Jade joined the Stream Ecology Center in 2015 and is pursuing her Ph.D. degree with Dr. Colden Baxter. Prior to her move to Idaho, Jade studied biology and environmental science at Michigan Technological University located in Michigan’s beautiful Upper Peninsula. In her time at Michigan Tech, she spent 3 years working as both a field and lab technician in Dr. Amy Marcarelli’s Aquatic Ecosystem Ecology lab. She conducted a study of the impacts of invasive Eurasian watermilfoil (Myriophyllum spicatum) and nutrient loading on algal assemblages of the Portage waterway.

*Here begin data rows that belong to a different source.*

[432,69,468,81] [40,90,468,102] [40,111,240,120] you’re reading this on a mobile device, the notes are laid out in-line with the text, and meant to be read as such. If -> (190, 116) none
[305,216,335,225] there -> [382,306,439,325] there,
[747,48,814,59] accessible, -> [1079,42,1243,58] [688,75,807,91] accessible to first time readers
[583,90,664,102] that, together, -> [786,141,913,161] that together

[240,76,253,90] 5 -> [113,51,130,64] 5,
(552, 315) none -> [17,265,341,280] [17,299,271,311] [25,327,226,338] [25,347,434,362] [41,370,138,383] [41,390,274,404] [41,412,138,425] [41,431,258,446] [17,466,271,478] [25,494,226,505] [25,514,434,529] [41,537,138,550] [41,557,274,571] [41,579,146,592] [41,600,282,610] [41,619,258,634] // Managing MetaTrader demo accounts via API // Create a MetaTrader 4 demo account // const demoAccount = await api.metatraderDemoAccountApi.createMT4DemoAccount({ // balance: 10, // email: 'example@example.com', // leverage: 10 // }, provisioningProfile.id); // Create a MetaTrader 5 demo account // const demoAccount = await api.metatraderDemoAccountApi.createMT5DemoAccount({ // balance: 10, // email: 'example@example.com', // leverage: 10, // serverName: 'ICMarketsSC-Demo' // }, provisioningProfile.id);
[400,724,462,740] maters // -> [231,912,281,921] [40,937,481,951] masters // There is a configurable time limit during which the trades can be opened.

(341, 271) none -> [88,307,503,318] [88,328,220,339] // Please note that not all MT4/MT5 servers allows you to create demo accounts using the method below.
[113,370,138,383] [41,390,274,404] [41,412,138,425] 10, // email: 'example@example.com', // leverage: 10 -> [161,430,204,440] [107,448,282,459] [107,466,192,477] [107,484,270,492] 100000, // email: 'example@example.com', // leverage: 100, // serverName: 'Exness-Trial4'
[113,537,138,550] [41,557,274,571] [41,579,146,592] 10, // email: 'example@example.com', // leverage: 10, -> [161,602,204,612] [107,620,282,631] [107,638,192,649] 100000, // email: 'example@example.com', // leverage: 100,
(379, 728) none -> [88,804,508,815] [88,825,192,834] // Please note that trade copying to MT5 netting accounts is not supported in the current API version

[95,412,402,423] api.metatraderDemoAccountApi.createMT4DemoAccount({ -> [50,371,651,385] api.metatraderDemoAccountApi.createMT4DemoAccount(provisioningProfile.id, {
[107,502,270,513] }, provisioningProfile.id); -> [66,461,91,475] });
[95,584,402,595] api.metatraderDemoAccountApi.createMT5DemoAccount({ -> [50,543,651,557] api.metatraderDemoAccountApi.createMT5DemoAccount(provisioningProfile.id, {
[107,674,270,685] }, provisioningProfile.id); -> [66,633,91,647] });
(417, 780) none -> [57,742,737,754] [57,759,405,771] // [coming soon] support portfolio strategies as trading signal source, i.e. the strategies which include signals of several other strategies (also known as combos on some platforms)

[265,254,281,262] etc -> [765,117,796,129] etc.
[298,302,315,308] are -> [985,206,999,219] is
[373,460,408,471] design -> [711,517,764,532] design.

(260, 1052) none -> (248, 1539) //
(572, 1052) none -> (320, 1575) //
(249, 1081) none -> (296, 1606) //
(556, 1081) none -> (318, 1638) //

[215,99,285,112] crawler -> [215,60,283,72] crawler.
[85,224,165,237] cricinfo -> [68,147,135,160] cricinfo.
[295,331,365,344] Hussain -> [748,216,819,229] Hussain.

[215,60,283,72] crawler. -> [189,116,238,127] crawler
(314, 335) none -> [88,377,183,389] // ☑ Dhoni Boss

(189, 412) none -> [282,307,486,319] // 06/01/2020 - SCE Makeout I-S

Jade's doctoral research is a social-ecological investigation of habitat complexity in river-floodplain ecosystems, its effect on emergence of adult aquatic insects and terrestrial insectivores like bats and spiders, and how the public perceives and values this complexity. The combination of her results is aimed at informing river restoration for the Portneuf and Snake River systems and is supported by the NSF-EPSCoR MILES (Managing Idaho’s Landscapes for Ecosystem Services) program and the Shoshone-Bannock Tribes. In her spare time Jade enjoys hiking, camping, and (of course) spending time in and around the water.

Teaching


BIOL 4462 - Freshwater Ecology (Supervised Teaching Intern)

Current Research


Stream Ecology Center

208-282-2139

Jade's research interests focus around understanding how habitat complexity in river-floodplain ecosystems influences linked aquatic-terrestrial food webs. Her doctoral work seeks to inform management of local rivers and floodplains of southeastern Idaho.